Following her meeting with the foreign minister, Secretary Clinton provided additional details of the easing of the investment and financial service bans.24 According to Secretary Clinton, steps were to be taken "to permit American investment in the country and export of U.S. financial services." She stated that the State Department intended to work with Congress, the U.S. Treasury, and other government agencies "to be sure we are promoting responsible investment and deterring abuses." She also called upon the U.S. business community to set a "good corporate example of doing business in a transparent, responsible manner."

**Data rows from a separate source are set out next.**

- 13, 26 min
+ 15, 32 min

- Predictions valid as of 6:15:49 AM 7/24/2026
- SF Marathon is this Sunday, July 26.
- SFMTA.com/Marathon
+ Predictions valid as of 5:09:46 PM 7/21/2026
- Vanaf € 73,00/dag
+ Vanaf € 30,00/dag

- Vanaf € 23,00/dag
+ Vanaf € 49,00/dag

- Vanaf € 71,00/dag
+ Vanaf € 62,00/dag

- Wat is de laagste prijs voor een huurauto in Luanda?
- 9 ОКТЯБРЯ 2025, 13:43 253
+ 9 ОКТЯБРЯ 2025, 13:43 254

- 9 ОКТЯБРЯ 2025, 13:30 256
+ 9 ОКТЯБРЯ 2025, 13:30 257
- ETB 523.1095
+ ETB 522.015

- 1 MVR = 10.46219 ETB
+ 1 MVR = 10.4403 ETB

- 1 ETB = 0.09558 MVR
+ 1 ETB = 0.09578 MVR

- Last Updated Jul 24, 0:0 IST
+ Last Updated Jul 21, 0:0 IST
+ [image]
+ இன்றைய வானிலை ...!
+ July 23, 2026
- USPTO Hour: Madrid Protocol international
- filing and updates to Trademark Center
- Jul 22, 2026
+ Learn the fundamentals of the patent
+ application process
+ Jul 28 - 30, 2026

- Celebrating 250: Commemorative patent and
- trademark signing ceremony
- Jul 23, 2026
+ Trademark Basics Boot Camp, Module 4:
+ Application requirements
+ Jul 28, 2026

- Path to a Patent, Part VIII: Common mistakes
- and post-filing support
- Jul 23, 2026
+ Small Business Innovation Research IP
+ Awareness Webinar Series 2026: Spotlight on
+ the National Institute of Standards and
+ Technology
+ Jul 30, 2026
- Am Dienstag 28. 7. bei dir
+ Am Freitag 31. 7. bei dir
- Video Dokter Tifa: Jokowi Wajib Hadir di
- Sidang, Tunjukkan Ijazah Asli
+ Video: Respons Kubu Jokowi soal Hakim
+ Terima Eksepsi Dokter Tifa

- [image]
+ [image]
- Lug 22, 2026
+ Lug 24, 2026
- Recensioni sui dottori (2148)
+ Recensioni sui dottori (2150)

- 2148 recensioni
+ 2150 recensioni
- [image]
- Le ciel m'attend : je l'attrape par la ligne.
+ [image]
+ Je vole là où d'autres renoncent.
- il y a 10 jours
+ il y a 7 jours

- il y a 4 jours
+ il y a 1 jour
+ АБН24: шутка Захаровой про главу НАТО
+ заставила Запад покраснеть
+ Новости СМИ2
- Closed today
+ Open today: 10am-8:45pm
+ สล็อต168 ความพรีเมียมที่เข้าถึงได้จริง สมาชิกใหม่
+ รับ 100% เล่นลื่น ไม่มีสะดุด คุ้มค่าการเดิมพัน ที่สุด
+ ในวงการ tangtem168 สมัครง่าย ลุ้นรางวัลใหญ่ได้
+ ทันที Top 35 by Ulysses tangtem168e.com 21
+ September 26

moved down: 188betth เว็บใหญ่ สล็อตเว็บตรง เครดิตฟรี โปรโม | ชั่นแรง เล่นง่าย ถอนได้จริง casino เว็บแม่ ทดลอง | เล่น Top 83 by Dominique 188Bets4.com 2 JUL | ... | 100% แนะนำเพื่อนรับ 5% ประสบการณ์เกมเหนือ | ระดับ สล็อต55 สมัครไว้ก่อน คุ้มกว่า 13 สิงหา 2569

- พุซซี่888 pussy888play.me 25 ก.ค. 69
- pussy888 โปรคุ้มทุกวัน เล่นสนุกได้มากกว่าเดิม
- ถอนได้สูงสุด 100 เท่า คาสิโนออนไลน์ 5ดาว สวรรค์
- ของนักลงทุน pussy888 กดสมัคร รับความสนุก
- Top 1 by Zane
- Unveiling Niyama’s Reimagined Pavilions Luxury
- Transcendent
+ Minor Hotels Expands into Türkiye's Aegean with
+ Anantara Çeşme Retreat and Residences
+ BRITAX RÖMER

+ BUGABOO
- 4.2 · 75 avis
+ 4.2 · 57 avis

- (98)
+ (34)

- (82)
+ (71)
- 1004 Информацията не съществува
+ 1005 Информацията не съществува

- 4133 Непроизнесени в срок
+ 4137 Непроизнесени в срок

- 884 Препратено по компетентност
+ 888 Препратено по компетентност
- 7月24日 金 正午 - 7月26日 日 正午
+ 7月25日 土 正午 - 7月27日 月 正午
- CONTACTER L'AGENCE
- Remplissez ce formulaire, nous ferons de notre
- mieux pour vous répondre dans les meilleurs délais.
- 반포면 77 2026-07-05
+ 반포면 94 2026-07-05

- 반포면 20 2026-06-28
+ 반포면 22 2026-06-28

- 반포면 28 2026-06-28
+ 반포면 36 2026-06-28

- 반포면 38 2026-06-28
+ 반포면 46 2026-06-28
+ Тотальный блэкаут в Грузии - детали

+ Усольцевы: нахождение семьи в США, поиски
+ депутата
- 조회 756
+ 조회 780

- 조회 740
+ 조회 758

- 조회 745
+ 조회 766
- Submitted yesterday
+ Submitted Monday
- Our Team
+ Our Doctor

In a subsequent press briefing, unnamed senior Administration officials provided more details about the planned easing of the investment and financial services ban.25 U.S. investors in Burma will be allowed to invest in all sectors and export financial services to any Burmese entity, so long as the investment partner or entity in Burma is not on OFAC's Specially Designated Nationals (SDN) list. To ensure that "bad actors" will not receive benefits from the U.S. easing of sanctions, the SDN is to be regularly updated. The criteria for placing a person or company on the SDN list are still to be determined, but will probably include evaluations of business practices and attitudes towards Burma's reforms. With regard to Clinton's call for U.S. businesses to be good examples in Burma, the State Department said it was working with Congress, U.S. companies, human rights organizations, non-governmental organizations active in Burma, and other interested parties to develop voluntary corporate governance standards for U.S companies doing business in Burma.

Implementing the May 17 Announcements

On July 11, 2012, the Obama Administration released a series of documents involving the President, the State Department, and the U.S. Treasury to implement the easing of selected sanctions announced on May 17, 2012. In addition, Executive Order 13619 broadened the scope of sanctions targeted at specific Burmese nationals to include persons who "directly or indirectly threaten the peace, security or stability of Burma"; are responsible for or complicit in the commission of human rights abuses in Burma; have been involved in arms trade with North Korea; or have assisted in acts of these kinds. The implications of easing of the selected sanctions and the broadening of other sanctions will be discussed in the section, "Summary of Burma-Specific Sanctions," below.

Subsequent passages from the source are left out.